The Laws of Racing: What You Need to Know Vol 2
In last month’s column, we touched upon several examples where knowledge of your rights and duties under the law can have a direct impact on your racing activities. Thos knowledge can ensure that the law works for you, not against you. Included among these instances are the purchase or sale of a vehicle, contracting for work to be performed or parts purchased, sponsorship contracts, rental agreements, and race bookings. This month, we’ll take a look at one of the more common instances where the law may work for you, but only with the right preparation and execution.

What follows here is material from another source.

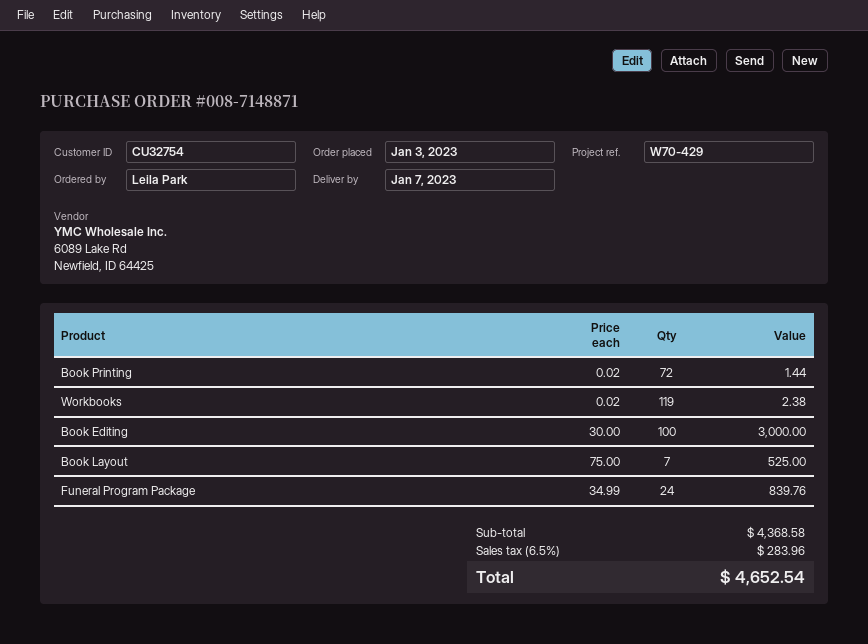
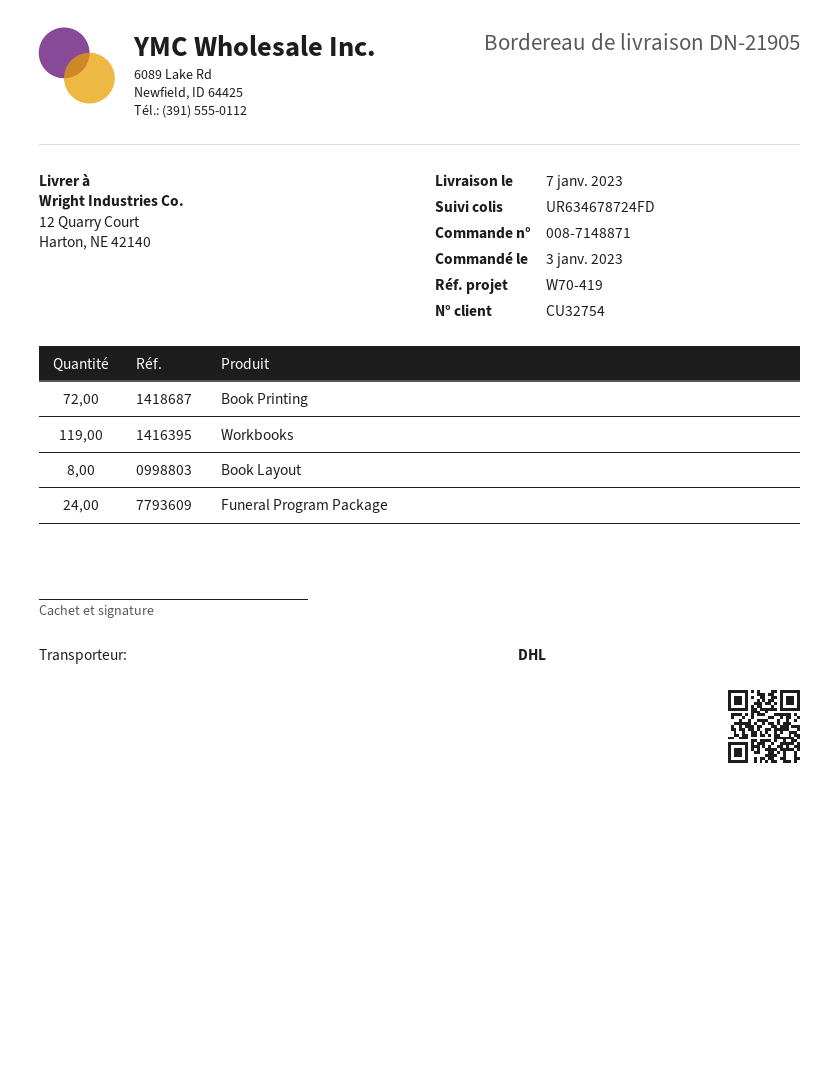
reference: W70-429 -> W70-419
Book Editing: 100 -> none
Book Layout: 7 -> 8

Virtually all of us have either purchased or sold a motor vehicle at one time or another. When a dealership or commercial seller is involved, you can be sure you will be seeing a written contract, especially when they are the seller. The dealership will set forth in great detail the total price, including any delivery fees, applicable sales taxes, and extras, as well as the manner in which the price is to be paid. They will also take great pains to disclaim any warranty, unless they have included or sold one with the vehicle, and if so, to set forth exactly what is covered under that warranty, and more importantly, what is not. The reason for all of this, of course, is to protect the dealership in the event that a dispute arises between them and the buyer. Since the dealership drafted the contract, you can be sure that they have made certain that they will not be delivering title to that vehicle until the price is paid in full, and that they will not be held responsible for any problems that may arise with the vehicle, unless they have specifically agreed to such responsibility. As the buyer, your legal recourse, should there be a dispute, is limited to the words on the contract. Arguments such as “I don’t care what the contract says, the salesman told me something else”, and, “well, it ought to be covered”, are simply legally insufficient, and will result in losing litigation every time. The point is, the written word always wins over the spoken word.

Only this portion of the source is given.